While the campus has already installed four high-powered cryo-EM instruments, the NIH initiative will pave the way for at least three more microscopes to accommodate the national demand. Installation is expected to be complete by early 2022. The grant also provides funding for training, computation and personnel.
Recognizing the importance of cryo-EM to the future of structural biology, the Biochemistry Department and Morgridge Institute have already begun to assemble a team of investigators to advance the science. In addition to Wright, the Department of Biochemistry and CALS hired professors Robert Kirchdoerfer, who has expertise in cryo-EM applications in virology, and Ci Ji Lim, who has expertise in cryo-EM applications in DNA biology. The Morgridge Institute hired investigator Tim Grant (also a UW–Madison professor of biochemistry), who develops computer programs to improve cryo-EM and cryo-ET data collection and analysis, and investigator Brian Bockelman, who is an expert in research computation.
Wright’s research experience in cryo-ET and cryo-EM was critical to securing the NIH hub. Prior to joining UW–Madison in 2018, Wright oversaw the development of an entire cryo-EM program at Emory University in Atlanta. She was intrigued with the same ground-up project development taking place in Madison, with added advantages of being associated with a powerhouse research university.
“There’s no way we could have built a facility like this without Prof. Wright’s vision, leadership, and scientific expertise,” says Biochemistry Chair Brian Fox. “This initiative will push the understanding at a scientific level and has great potential for basic discoveries leading to translation from the lab to the clinic and transformative applications in many other important areas.”
“UW–Madison has a long history of developing and perfecting imaging technologies that help biologists see, and therefore better understand, life,” says Kate VandenBosch, CALS dean. “I am proud of our researchers’ applications of these tools, as well as their efforts to make them available to the research community. Great discoveries will result.”
Spinoffs have already emerged from cryo-ET. A colleague of Wright at Emory developed a vaccine for respiratory syncytial virus — a highly contagious infection that afflicts infants and young children — based on cryo-ET structures that has now advanced into a commercial venture. Investigators expect similar results here as new compounds, vaccines and drug targets are identified.
The Morgridge Institute, a private nonprofit research institute affiliated with UW–Madison, served as an important early catalyst in bringing cryo-EM tools and talent to Madison. Morgridge virology investigator Paul Ahlquist led the effort by bringing Morgridge, Biochemistry, OVCRGE and SMPH together to put UW–Madison on the map as a cryo-EM leader.
“As a basic research nonprofit, we have the ability to act quickly and make these kinds of strategic partnerships and investments in new frontiers of science,” says Morgridge CEO Brad Schwartz.
Steven Ackerman, UW–Madison vice chancellor for research and graduate education, says the new cryo-ET hub will contribute to a great tradition of shared research facilities at UW–Madison, which is eighth in the nation for total volume of research conducted.

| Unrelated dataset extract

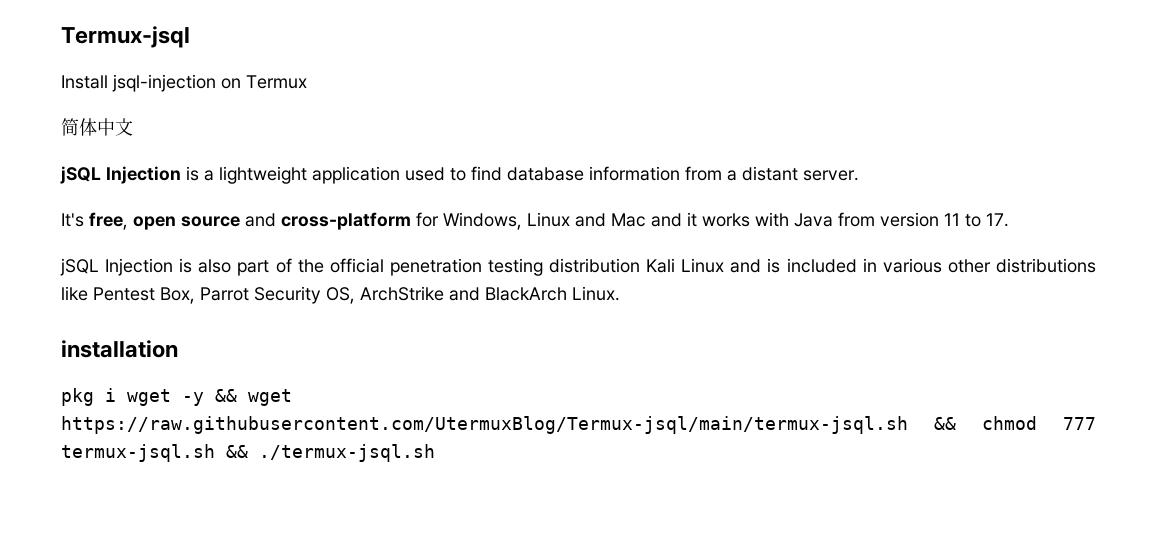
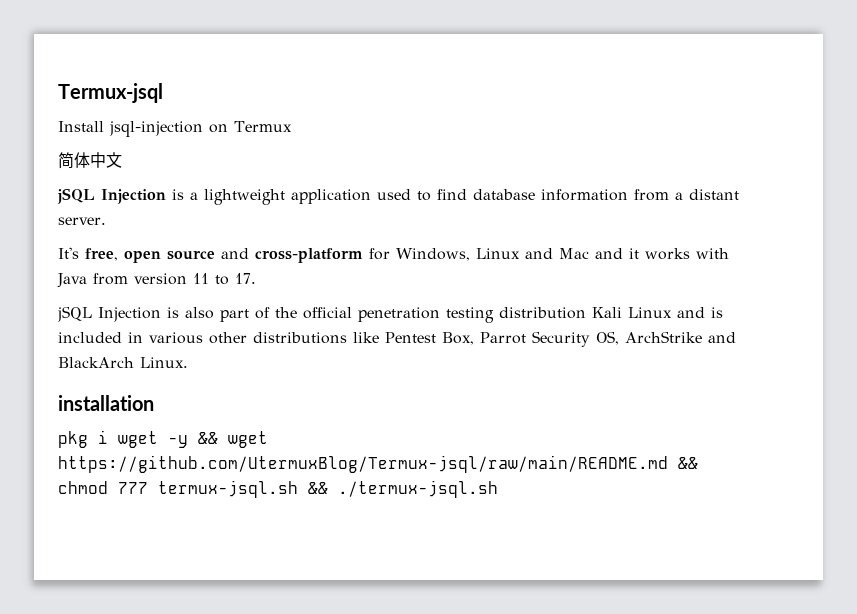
[61,416,908,434] https://raw.githubusercontent.com/UtermuxBlog/Termux-jsql/main/termux-jsql.sh -> [58,455,668,473] https://github.com/UtermuxBlog/Termux-jsql/raw/main/README.md

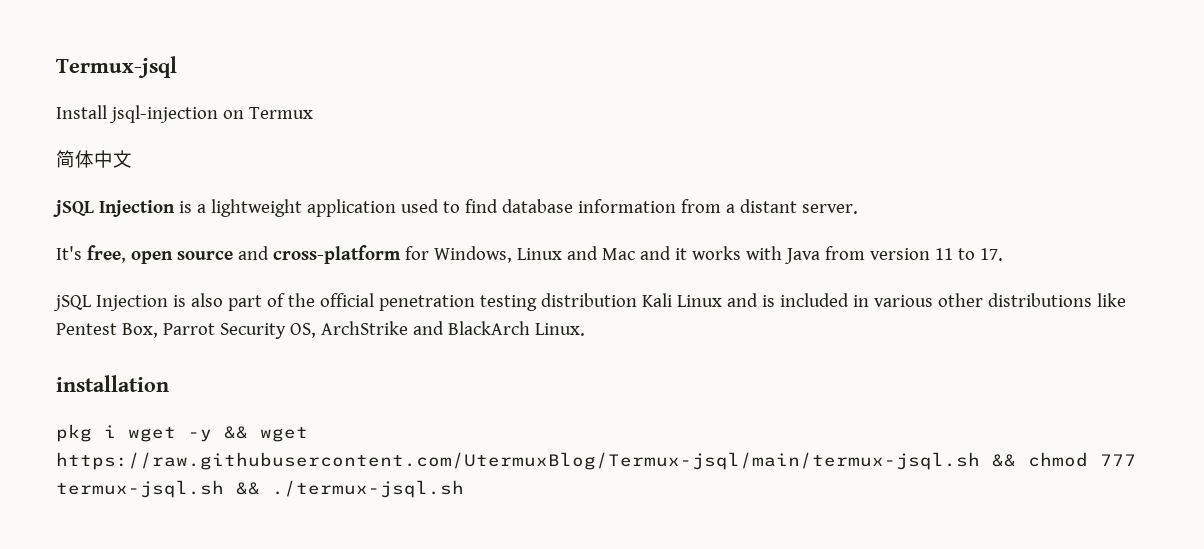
[58,455,668,473] https://github.com/UtermuxBlog/Termux-jsql/raw/main/README.md -> [56,452,980,470] https://raw.githubusercontent.com/UtermuxBlog/Termux-jsql/main/termux-jsql.sh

“The national status of this new center will serve as a powerful magnet for attracting top scientific talent to Wisconsin,” Ackerman says.
The OVCRGE has provided key contributions from the annual Wisconsin Alumni Research Foundation gift to purchase instruments and provide start-up packages for new faculty, and its UW2020 program to hire new staff contributing to the advances in cryo-EM and cryo-ET on campus.
NIH’s support for the cryo-ET center includes grant No. 1 U24 GM139168-01.